Mais je reviens à vous, en qui je vois portraits
De ses perfections les plus aimables traits.
Afin de vous ôter désormais toute crainte
Que dessous mes discours se cache aucune feinte,
Allons trouver Philiste, et vous verrez alors
Comme en votre faveur je ferai mes efforts.
Célidan
Si de ce cher objet j’avais même assurance,
Rien ne pourrait jamais troubler mon espérance.
Doris
Je ne sais qu’obéir, et n’ai point de vouloir.
Célidan
Employer contre vous un absolu pouvoir !
Ma flamme d’y penser se tiendrait criminelle.
Chrisante
Je connais bien ma fille, et je vous réponds d’elle.
Dépêchons seulement d’aller vers ces amants.
Célidan
Allons : mon heur dépend de vos commandements.
Scène VII
Philiste, Clarice
Philiste
Ma douleur, qui s’obstine à combattre ma joie,
Pousse encor des soupirs, bien que je vous revoie ;
Et l’excès des plaisirs qui me viennent charmer
Mêle dans ces douceurs je ne sais quoi d’amer :
Mon âme en est ensemble et ravie et confuse.
D’un peu de lâcheté votre retour m’accuse,
Et votre liberté me reproche aujourd’hui
Que mon amour la doit à la pitié d’autrui.
Elle me comble d’aise et m’accable de honte ;
Celui qui vous la rend, en m’obligeant, m’affronte :
Un coup si glorieux n’appartenait qu’à moi.
Clarice
Vois-tu dans mon esprit des doutes de ta foi ?
Y vois-tu des soupçons qui blessent ton courage,
Et dispensent ta bouche à ce fâcheux langage ?

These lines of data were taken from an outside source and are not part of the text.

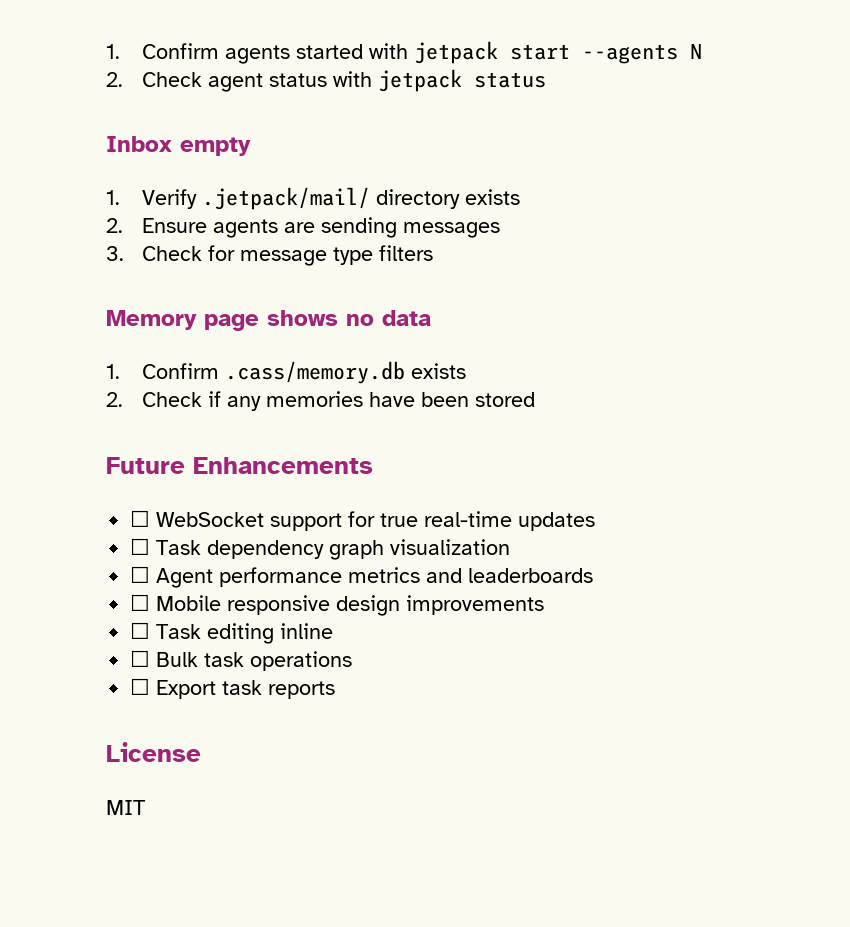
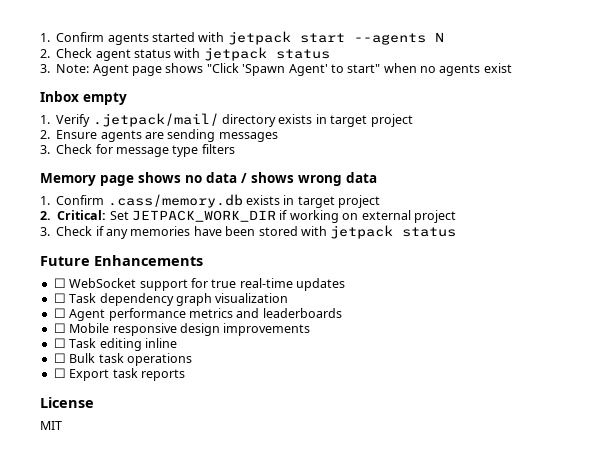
+ 3. Note: Agent page shows "Click 'Spawn Agent' to start" when no agents exist
- 1. Verify .jetpack/mail/ directory exists
+ 1. Verify .jetpack/mail/ directory exists in target project
- Memory page shows no data
+ Memory page shows no data / shows wrong data
- 1. Confirm .cass/memory.db exists
- 2. Check if any memories have been stored
+ 1. Confirm .cass/memory.db exists in target project
+ 2. Critical: Set JETPACK_WORK_DIR if working on external project
+ 3. Check if any memories have been stored with jetpack status

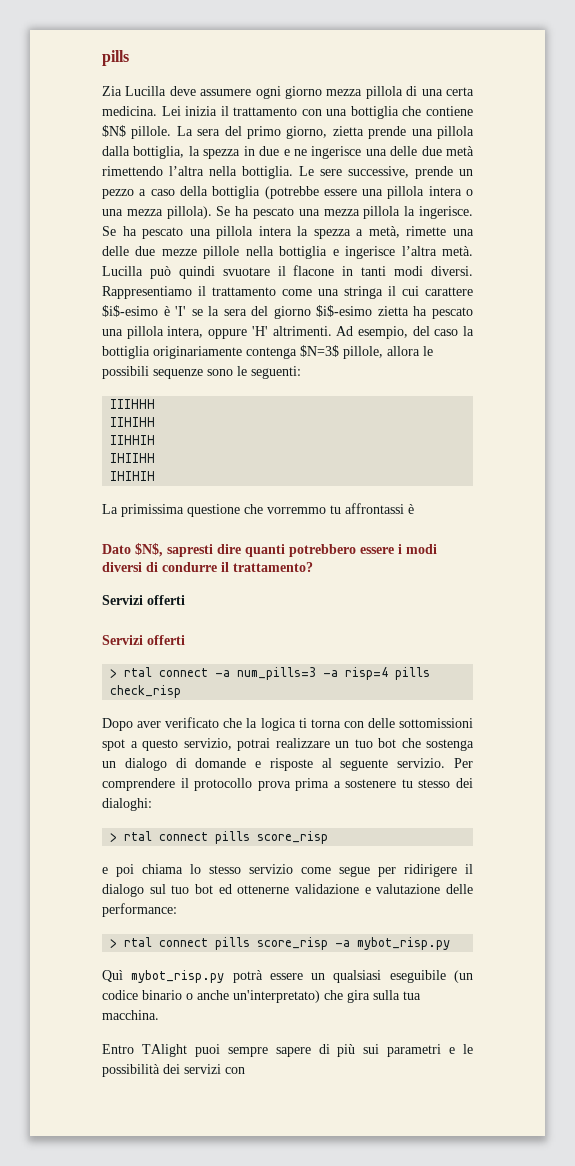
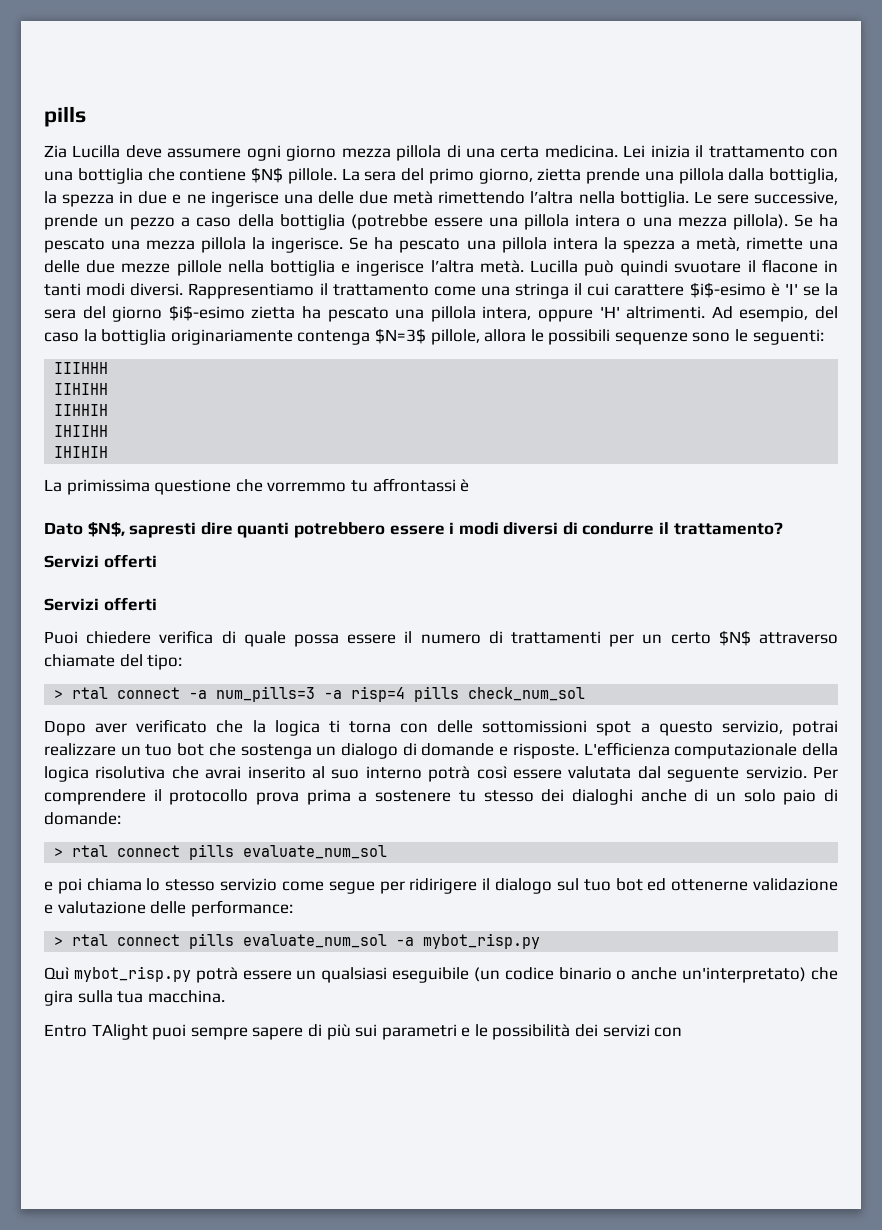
+ Puoi chiedere verifica di quale possa essere il numero di trattamenti per un certo $N$ attraverso chiamate del tipo:
- > rtal connect -a num_pills=3 -a risp=4 pills check_risp
+ > rtal connect -a num_pills=3 -a risp=4 pills check_num_sol
- Dopo aver verificato che la logica ti torna con delle sottomissioni spot a questo servizio, potrai realizzare un tuo bot che sostenga un dialogo di domande e risposte al seguente servizio.
+ Dopo aver verificato che la logica ti torna con delle sottomissioni spot a questo servizio, potrai realizzare un tuo bot che sostenga un dialogo di domande e risposte. L'efficienza computazionale della logica risolutiva che avrai inserito al suo interno potrà così essere valutata dal seguente servizio.
- Per comprendere il protocollo prova prima a sostenere tu stesso dei dialoghi:
- > rtal connect pills score_risp
+ Per comprendere il protocollo prova prima a sostenere tu stesso dei dialoghi anche di un solo paio di domande:
+ > rtal connect pills evaluate_num_sol
- > rtal connect pills score_risp -a mybot_risp.py
+ > rtal connect pills evaluate_num_sol -a mybot_risp.py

Ton amour et tes soins trompés par mon malheur,
Ma prison inconnue a bravé ta valeur.
Que t’importe à présent qu’un autre m’en délivre,
Puisque c’est pour toi seul que Clarice veut vivre,
Et que d’un tel orage en bonace réduit
Célidan a la peine, et Philiste le fruit ?
Philiste
Mais vous ne dites pas que le point qui m’afflige,
C’est la reconnaissance où l’honneur vous oblige :
Il vous faut être ingrate, ou bien à l’avenir
Lui garder en votre âme un peu de souvenir.
La mienne en est jalouse, et trouve ce partage,
Quelque inégal qu’il soit, à son désavantage ;
Je ne puis le souffrir. Nos pensers à tous deux
Ne devraient, à mon gré, parler que de nos feux.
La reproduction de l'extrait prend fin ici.